START Exercise data
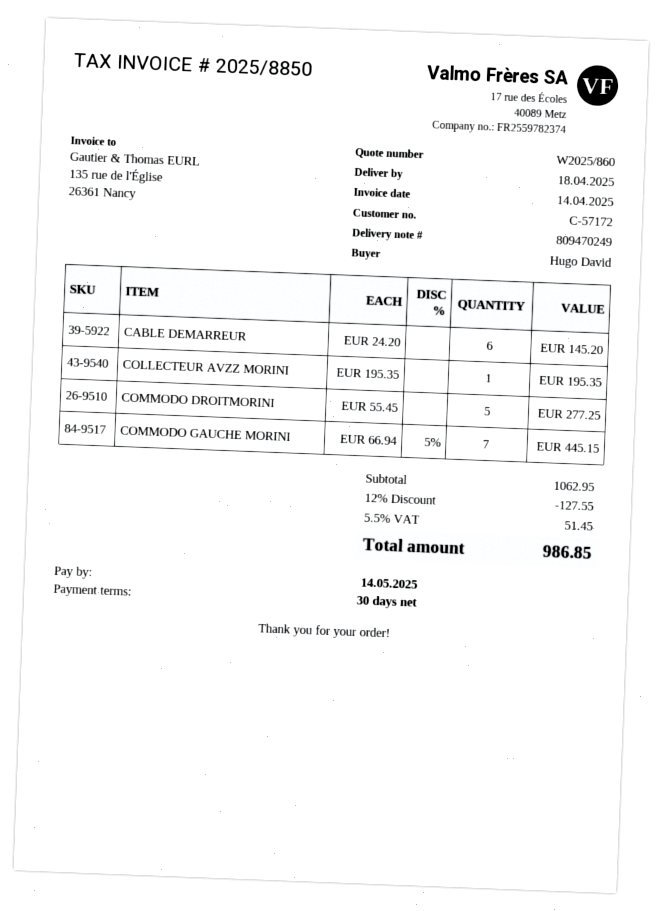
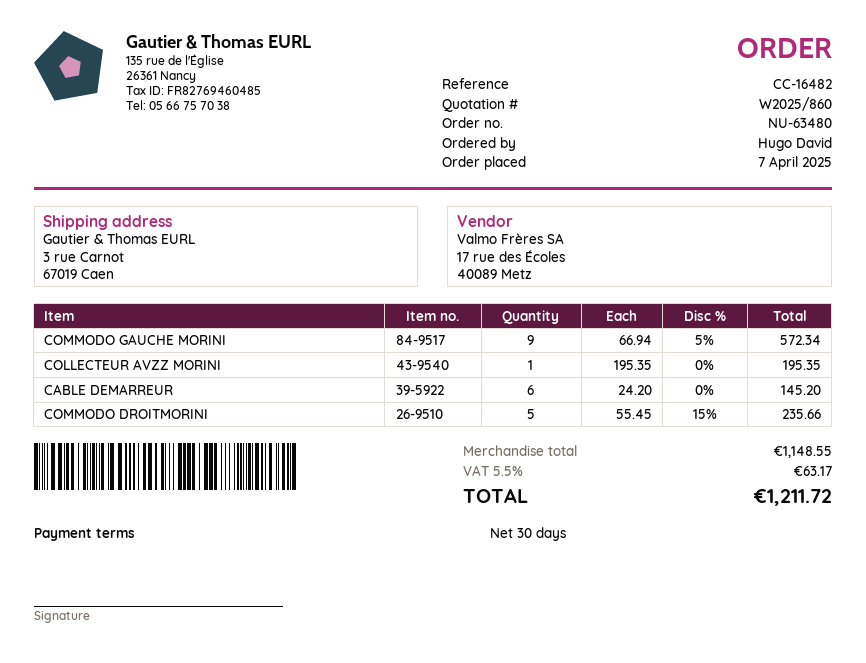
COMMODO DROITMORINI: 5 x 55.45 = 277.25 -> 5 x 55.45 - 15% = 235.66
COMMODO GAUCHE MORINI: 7 x 66.94 - 5% = 445.15 -> 9 x 66.94 - 5% = 572.34
subtotal: 1062.95 -> 1148.55
discount: 12% = 127.55 -> none
tax: 5.5% = 51.45 -> 5.5% = 63.17
total: 986.85 -> 1211.72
END Exercise data
▸ **What to produce**
Pictures in the listing above must be skipped; everything else should be copied exactly.

▸ **Answer space**
COMMODO DROITMORINI: 5 x 55.45 = 277.25 -> 5 x 55.45 - 15% = 235.66
COMMODO GAUCHE MORINI: 7 x 66.94 - 5% = 445.15 -> 9 x 66.94 - 5% = 572.34
subtotal: 1062.95 -> 1148.55
discount: 12% = 127.55 -> none
tax: 5.5% = 51.45 -> 5.5% = 63.17
total: 986.85 -> 1211.72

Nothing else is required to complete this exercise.